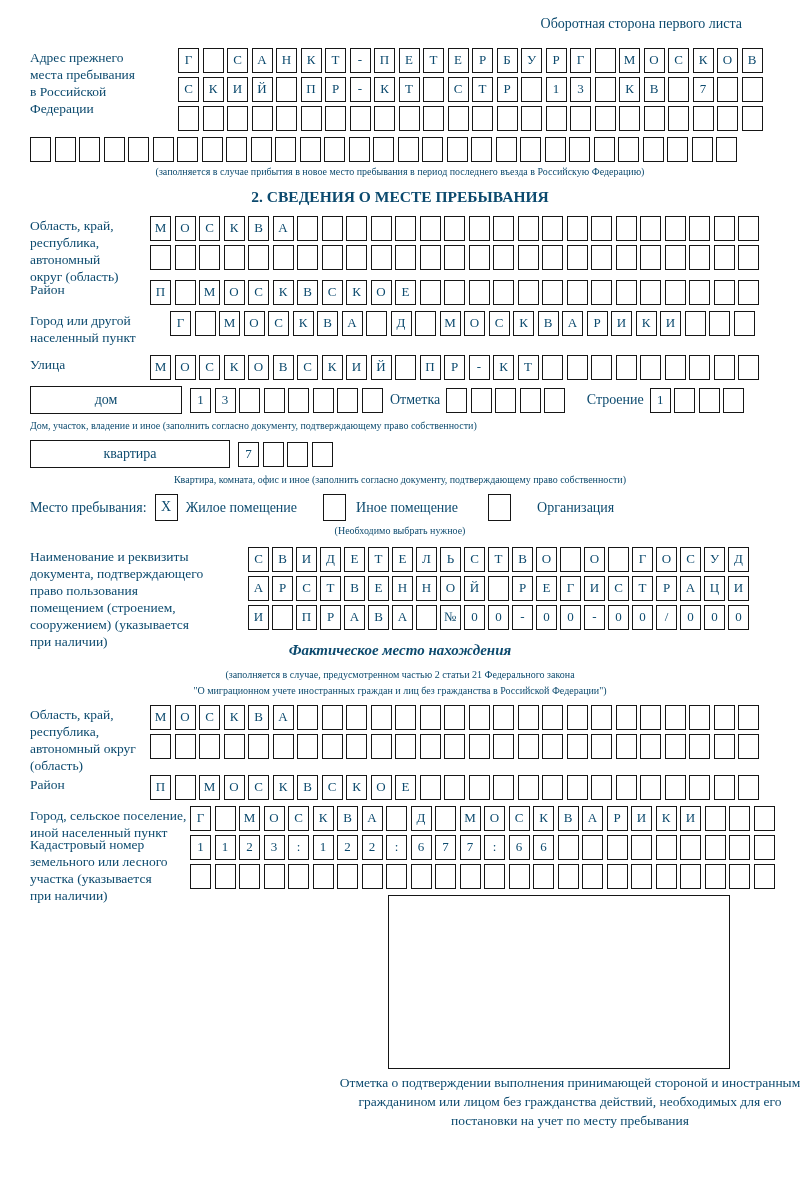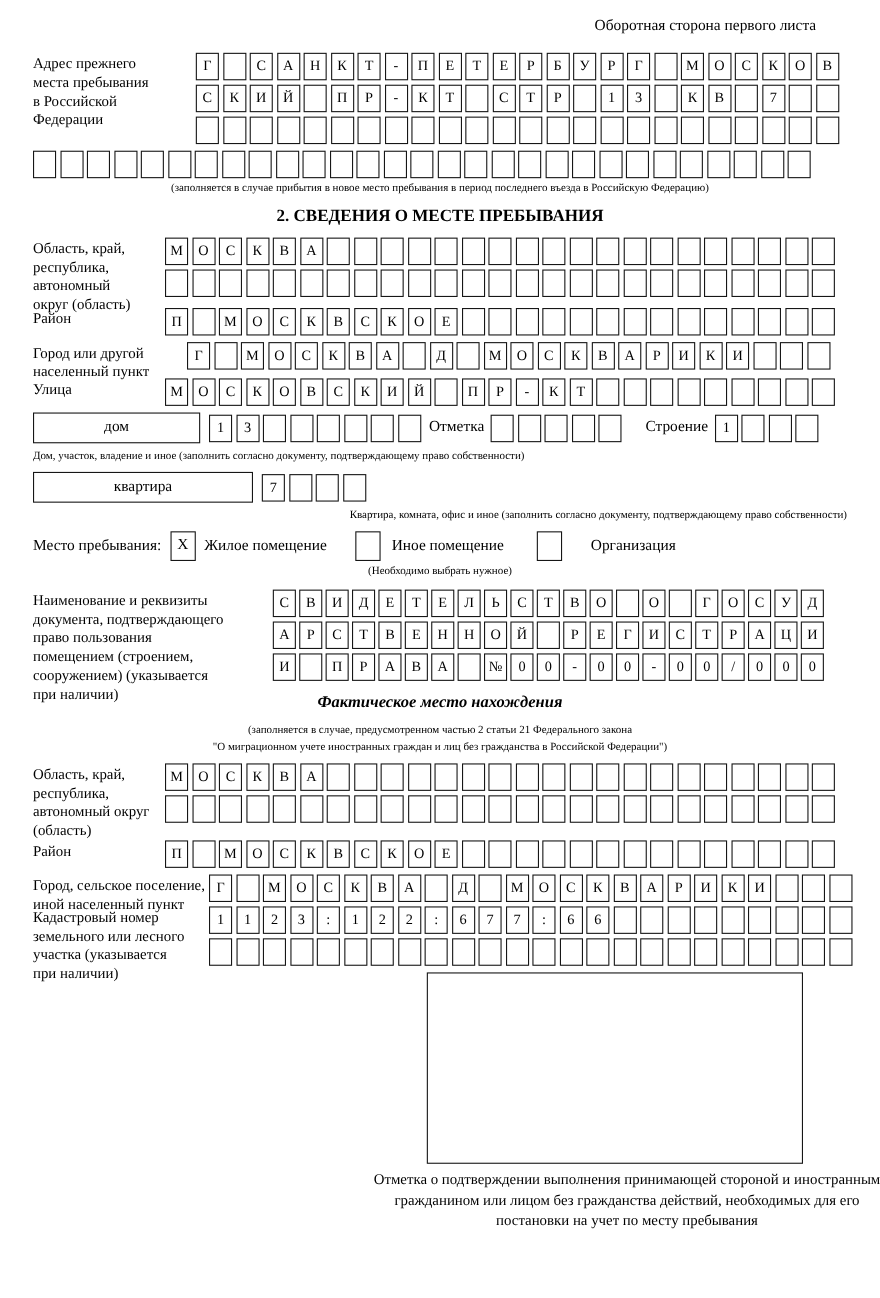--- a/index.html
+++ b/index.html
@@ -1,18 +1,18 @@
 <!DOCTYPE html>
 <html><head>
 <meta charset="utf-8">
 <style>
   html,body{margin:0;padding:0;background:#fff;}
   .page{
     width:800px;height:1180px;box-sizing:border-box;
-    background:#fff;color:#000000;
+    background:#fff;color:#0c4a6e;
     font-family:"Liberation Serif","DejaVu Serif",serif;
     padding:8px 30px 0 30px;position:relative;overflow:hidden;
   }
   .header-note{text-align:right;font-size:14px;margin:8px 28px 16px 0;}
   .lbl{font-size:13.5px;line-height:17px;white-space:pre-line;}
   .block{position:relative;margin-bottom:6px;}
   .block>.lbl{position:absolute;left:0;top:1px;}
   .block>.rows{display:block;}
   .cellrow{white-space:nowrap;height:25px;margin-bottom:4px;}
   .cell{
@@ -76,21 +76,21 @@
     </div>
   </div>
 
   <div class="block">
     <div class="lbl">Район</div>
     <div class="rows" style="margin-left:120px;">
       <div class="cellrow"><span class="cell">П</span><span class="cell"></span><span class="cell">М</span><span class="cell">О</span><span class="cell">С</span><span class="cell">К</span><span class="cell">В</span><span class="cell">С</span><span class="cell">К</span><span class="cell">О</span><span class="cell">Е</span><span class="cell"></span><span class="cell"></span><span class="cell"></span><span class="cell"></span><span class="cell"></span><span class="cell"></span><span class="cell"></span><span class="cell"></span><span class="cell"></span><span class="cell"></span><span class="cell"></span><span class="cell"></span><span class="cell"></span><span class="cell"></span></div>
     </div>
   </div>
 
-  <div class="block" style="margin-bottom:8px;">
+  <div class="block" style="margin-bottom:19px;">
     <div class="lbl" style="width:136px;">Город или другой
 населенный пункт</div>
     <div class="rows" style="margin-left:140px;">
       <div class="cellrow"><span class="cell">Г</span><span class="cell"></span><span class="cell">М</span><span class="cell">О</span><span class="cell">С</span><span class="cell">К</span><span class="cell">В</span><span class="cell">А</span><span class="cell"></span><span class="cell">Д</span><span class="cell"></span><span class="cell">М</span><span class="cell">О</span><span class="cell">С</span><span class="cell">К</span><span class="cell">В</span><span class="cell">А</span><span class="cell">Р</span><span class="cell">И</span><span class="cell">К</span><span class="cell">И</span><span class="cell"></span><span class="cell"></span><span class="cell"></span></div>
     </div>
   </div>
 
   <div class="block">
     <div class="lbl">Улица</div>
     <div class="rows" style="margin-left:120px;">
@@ -107,21 +107,21 @@
     <span class="inline-lbl" style="margin:0 6px 0 18px;">Строение</span>
     <span class="cellrow" style="margin-bottom:0;"><span class="cell">1</span><span class="cell"></span><span class="cell"></span><span class="cell"></span></span>
   </div>
   <div class="caption" style="text-align:left;margin-top:2px;">Дом, участок, владение и иное (заполнить согласно документу, подтверждающему право собственности)</div>
 
   <div class="inline-row">
     <span class="named-box" style="width:200px;">квартира</span>
     <span class="gap-sm"></span>
     <span class="cellrow" style="margin-bottom:0;"><span class="cell">7</span><span class="cell"></span><span class="cell"></span><span class="cell"></span></span>
   </div>
-  <div class="caption" style="text-align:right;margin-top:2px;">Квартира, комната, офис и иное (заполнить согласно документу, подтверждающему право собственности)</div>
+  <div class="caption" style="text-align:center;margin-top:2px;">Квартира, комната, офис и иное (заполнить согласно документу, подтверждающему право собственности)</div>
 
   <div class="mesto-row">
     <span>Место пребывания:</span>
     <span class="checkbox" style="margin-left:8px;">X</span>
     <span style="margin-left:8px;">Жилое помещение</span>
     <span class="checkbox" style="margin-left:26px;"></span>
     <span style="margin-left:10px;">Иное помещение</span>
     <span class="checkbox" style="margin-left:30px;"></span>
     <span style="margin-left:26px;">Организация</span>
   </div>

§ **PROMPT**
Verbatim copy, images excluded: transcribe all the entries above.

§ **SOLUTION FOR THIS TASK**
--- a/index.html
+++ b/index.html
@@ -1,18 +1,18 @@
 <!DOCTYPE html>
 <html><head>
 <meta charset="utf-8">
 <style>
   html,body{margin:0;padding:0;background:#fff;}
   .page{
     width:800px;height:1180px;box-sizing:border-box;
-    background:#fff;color:#000000;
+    background:#fff;color:#0c4a6e;
     font-family:"Liberation Serif","DejaVu Serif",serif;
     padding:8px 30px 0 30px;position:relative;overflow:hidden;
   }
   .header-note{text-align:right;font-size:14px;margin:8px 28px 16px 0;}
   .lbl{font-size:13.5px;line-height:17px;white-space:pre-line;}
   .block{position:relative;margin-bottom:6px;}
   .block>.lbl{position:absolute;left:0;top:1px;}
   .block>.rows{display:block;}
   .cellrow{white-space:nowrap;height:25px;margin-bottom:4px;}
   .cell{
@@ -76,21 +76,21 @@
     </div>
   </div>
 
   <div class="block">
     <div class="lbl">Район</div>
     <div class="rows" style="margin-left:120px;">
       <div class="cellrow"><span class="cell">П</span><span class="cell"></span><span class="cell">М</span><span class="cell">О</span><span class="cell">С</span><span class="cell">К</span><span class="cell">В</span><span class="cell">С</span><span class="cell">К</span><span class="cell">О</span><span class="cell">Е</span><span class="cell"></span><span class="cell"></span><span class="cell"></span><span class="cell"></span><span class="cell"></span><span class="cell"></span><span class="cell"></span><span class="cell"></span><span class="cell"></span><span class="cell"></span><span class="cell"></span><span class="cell"></span><span class="cell"></span><span class="cell"></span></div>
     </div>
   </div>
 
-  <div class="block" style="margin-bottom:8px;">
+  <div class="block" style="margin-bottom:19px;">
     <div class="lbl" style="width:136px;">Город или другой
 населенный пункт</div>
     <div class="rows" style="margin-left:140px;">
       <div class="cellrow"><span class="cell">Г</span><span class="cell"></span><span class="cell">М</span><span class="cell">О</span><span class="cell">С</span><span class="cell">К</span><span class="cell">В</span><span class="cell">А</span><span class="cell"></span><span class="cell">Д</span><span class="cell"></span><span class="cell">М</span><span class="cell">О</span><span class="cell">С</span><span class="cell">К</span><span class="cell">В</span><span class="cell">А</span><span class="cell">Р</span><span class="cell">И</span><span class="cell">К</span><span class="cell">И</span><span class="cell"></span><span class="cell"></span><span class="cell"></span></div>
     </div>
   </div>
 
   <div class="block">
     <div class="lbl">Улица</div>
     <div class="rows" style="margin-left:120px;">
@@ -107,21 +107,21 @@
     <span class="inline-lbl" style="margin:0 6px 0 18px;">Строение</span>
     <span class="cellrow" style="margin-bottom:0;"><span class="cell">1</span><span class="cell"></span><span class="cell"></span><span class="cell"></span></span>
   </div>
   <div class="caption" style="text-align:left;margin-top:2px;">Дом, участок, владение и иное (заполнить согласно документу, подтверждающему право собственности)</div>
 
   <div class="inline-row">
     <span class="named-box" style="width:200px;">квартира</span>
     <span class="gap-sm"></span>
     <span class="cellrow" style="margin-bottom:0;"><span class="cell">7</span><span class="cell"></span><span class="cell"></span><span class="cell"></span></span>
   </div>
-  <div class="caption" style="text-align:right;margin-top:2px;">Квартира, комната, офис и иное (заполнить согласно документу, подтверждающему право собственности)</div>
+  <div class="caption" style="text-align:center;margin-top:2px;">Квартира, комната, офис и иное (заполнить согласно документу, подтверждающему право собственности)</div>
 
   <div class="mesto-row">
     <span>Место пребывания:</span>
     <span class="checkbox" style="margin-left:8px;">X</span>
     <span style="margin-left:8px;">Жилое помещение</span>
     <span class="checkbox" style="margin-left:26px;"></span>
     <span style="margin-left:10px;">Иное помещение</span>
     <span class="checkbox" style="margin-left:30px;"></span>
     <span style="margin-left:26px;">Организация</span>
   </div>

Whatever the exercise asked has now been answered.